LONDON, April 10 — Should it be slithery or scrunchy, glutinous or grilled? The answer, British scientists say, may be divined by a formula: N = C + {fb(cm) · fb(tc)} + fb(Ts) + fc · ta.

That is the scientific answer to the question: what makes the perfect bacon sandwich? And, no, it is not April 1.

Researchers at Leeds University spent more than 1,000 hours testing 700 variants on the traditional bacon sandwich, which many Britons refer to as a bacon butty (eschewing the term sandwich, said to have been coined to honor the fourth Earl of Sandwich’s habit of eating meat between slices of bread around 1762).

For Britons, butties come in a variety of guises — chip butties (French fries between slices of bread), crisp butties (ditto with potato chips) or even sugar butties, which are self-explanatory. None are viewed as especially healthful.
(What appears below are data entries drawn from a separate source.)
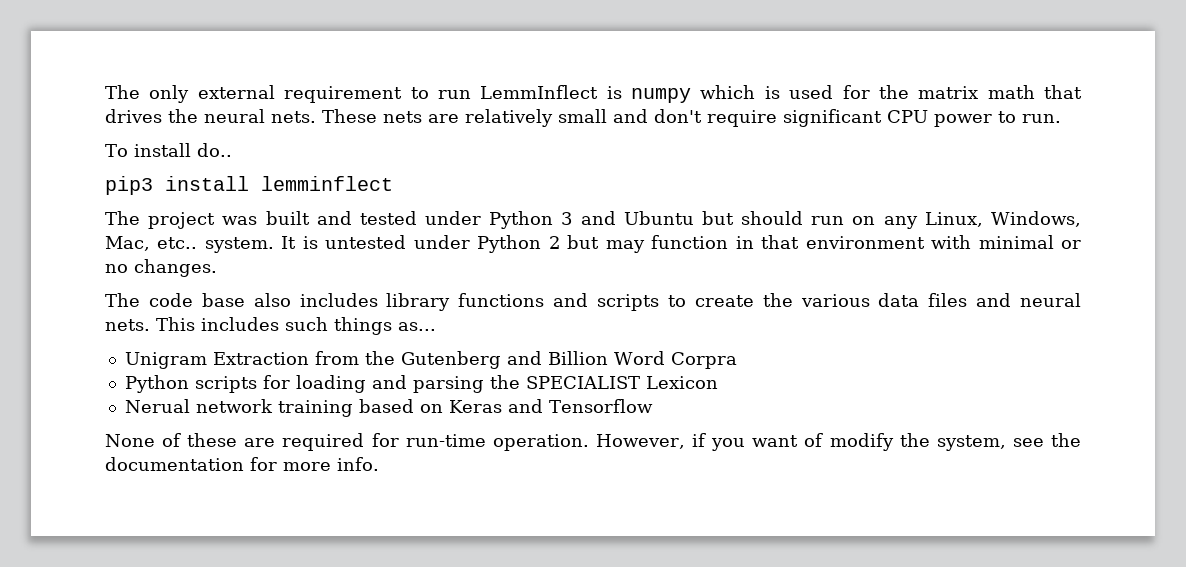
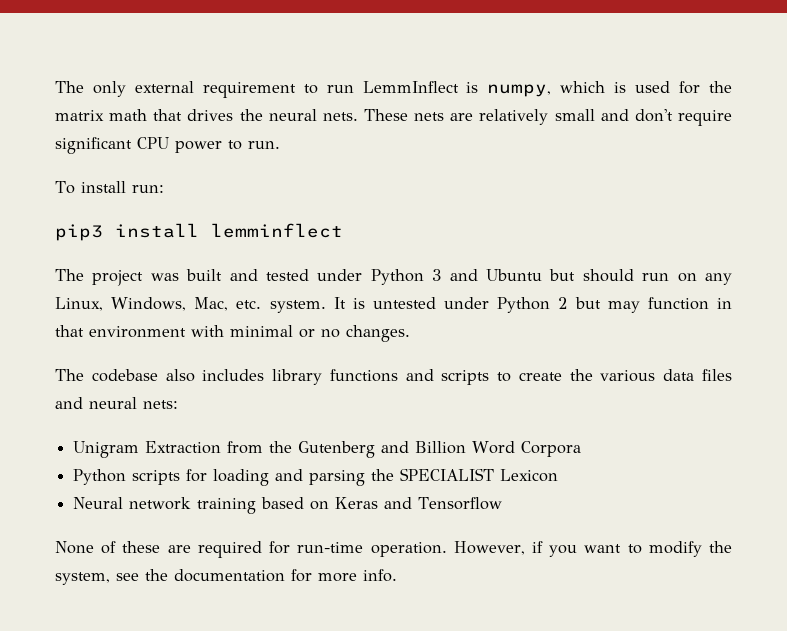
[631,88,691,103] numpy -> [487,84,552,97] numpy,
[196,143,232,157] do.. -> [131,185,164,193] run:
[157,237,198,249] etc.. -> [236,300,262,309] etc.
[148,293,245,307] code base -> [91,369,158,382] codebase
[105,317,436,335] nets. This includes such things as... -> [143,400,178,409] nets:
[670,352,737,369] Corpra -> [521,441,582,457] Corpora
[124,399,190,413] Nerual -> [73,497,124,509] Neural
[804,433,824,447] of -> [627,544,642,554] to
There are some finer points in the language, if not the cuisine. A sandwich containing sausages, for instance, is likely to be referred as a sausage sarnie, while sausages served with mashed potatoes are called bangers and mash.

There is no easy explanation for this. Even the bacon butty, though alliterative, is sometimes etymologically challenged, as in a recent posting on the Web site of The Yorkshire Post relating to the study at Leeds University. “Perhaps another few minutes on research would have told them that a butty is a slice of buttered bread with a topping; a bacon sarnie is what they are describing,” said a contributor who signed himself Joey Pica.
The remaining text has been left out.